[Data excerpts]
::::
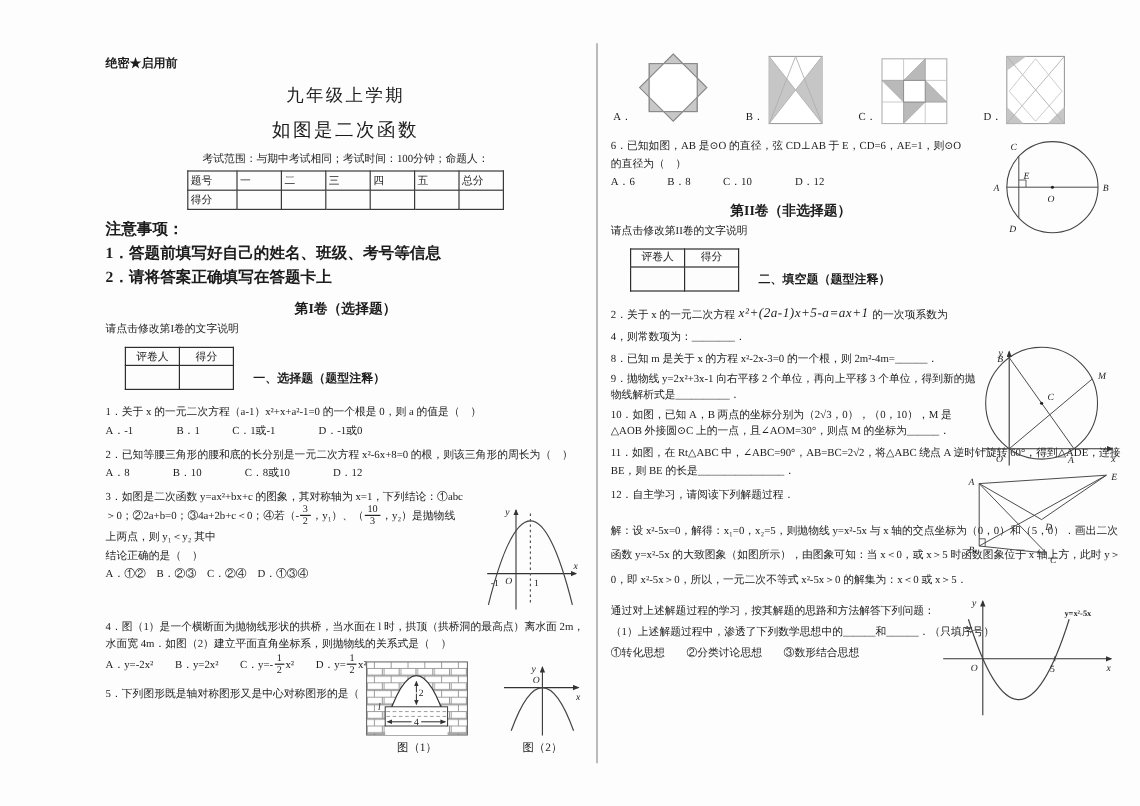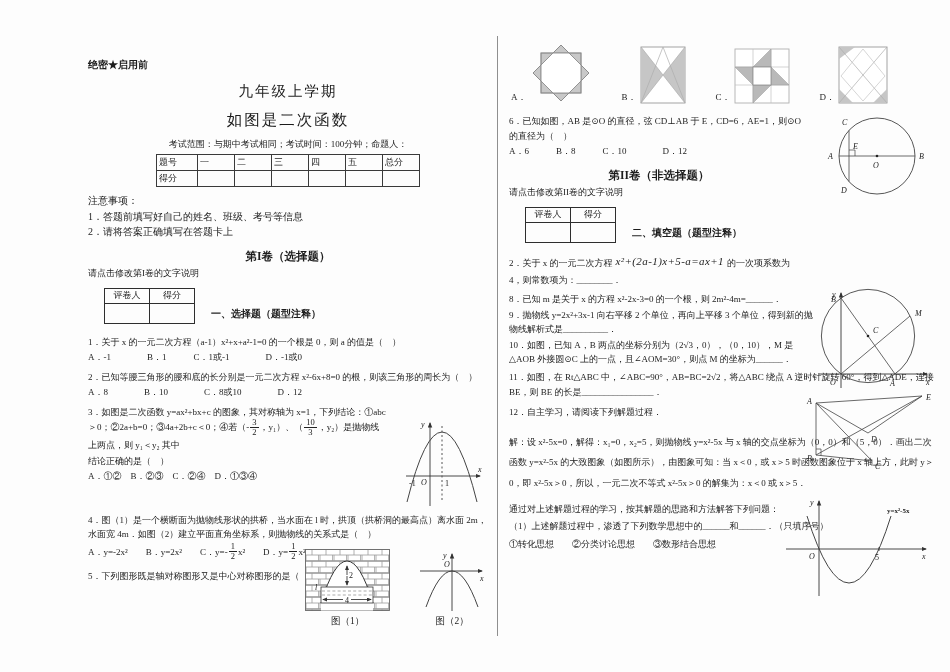--- a/index.html
+++ b/index.html
@@ -7,7 +7,7 @@
         font-family:"Liberation Serif","DejaVu Serif",serif;color:#1c1c1c;}
   .divider{position:absolute;left:497px;top:36px;height:600px;border-left:1px solid #8f8f8f;}
   .col{position:absolute;}
-  .col.left{left:88px;top:58px;width:400px;}
+  .col.left{left:88px;top:46px;width:400px;}
   .col.right{left:509px;top:42px;width:426px;}
 
   .secrecy{font-size:10px;font-weight:bold;margin-bottom:10px;}

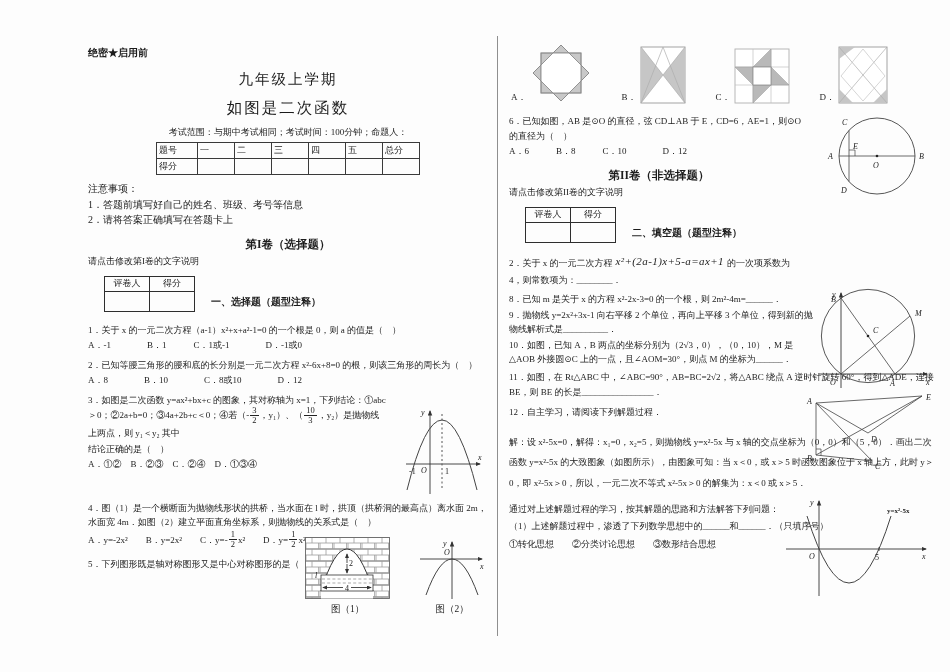--- a/index.html
+++ b/index.html
@@ -19,7 +19,7 @@
   table.score td{border:1px solid #3a3a3a;text-align:left;font-size:9px;height:15px;padding:0 2px;min-width:32px;}
   table.score td.first{min-width:36px;}
 
-  .note-t,.note{font-size:10px;line-height:1.55;}
+  .note-t,.note{font-size:13px;line-height:1.55;font-weight:bold;}
   .sec-title{font-size:11.5px;font-weight:bold;text-align:center;margin:9px 0 3px;}
   .hint{font-size:9px;margin:0 0 8px;cursor:pointer;}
::::
Problem description:
Should a picture appear among the entries, skip it and copy the rest exactly.

Task answer:
--- a/index.html
+++ b/index.html
@@ -7,7 +7,7 @@
         font-family:"Liberation Serif","DejaVu Serif",serif;color:#1c1c1c;}
   .divider{position:absolute;left:497px;top:36px;height:600px;border-left:1px solid #8f8f8f;}
   .col{position:absolute;}
-  .col.left{left:88px;top:58px;width:400px;}
+  .col.left{left:88px;top:46px;width:400px;}
   .col.right{left:509px;top:42px;width:426px;}
 
   .secrecy{font-size:10px;font-weight:bold;margin-bottom:10px;}

--- a/index.html
+++ b/index.html
@@ -19,7 +19,7 @@
   table.score td{border:1px solid #3a3a3a;text-align:left;font-size:9px;height:15px;padding:0 2px;min-width:32px;}
   table.score td.first{min-width:36px;}
 
-  .note-t,.note{font-size:10px;line-height:1.55;}
+  .note-t,.note{font-size:13px;line-height:1.55;font-weight:bold;}
   .sec-title{font-size:11.5px;font-weight:bold;text-align:center;margin:9px 0 3px;}
   .hint{font-size:9px;margin:0 0 8px;cursor:pointer;}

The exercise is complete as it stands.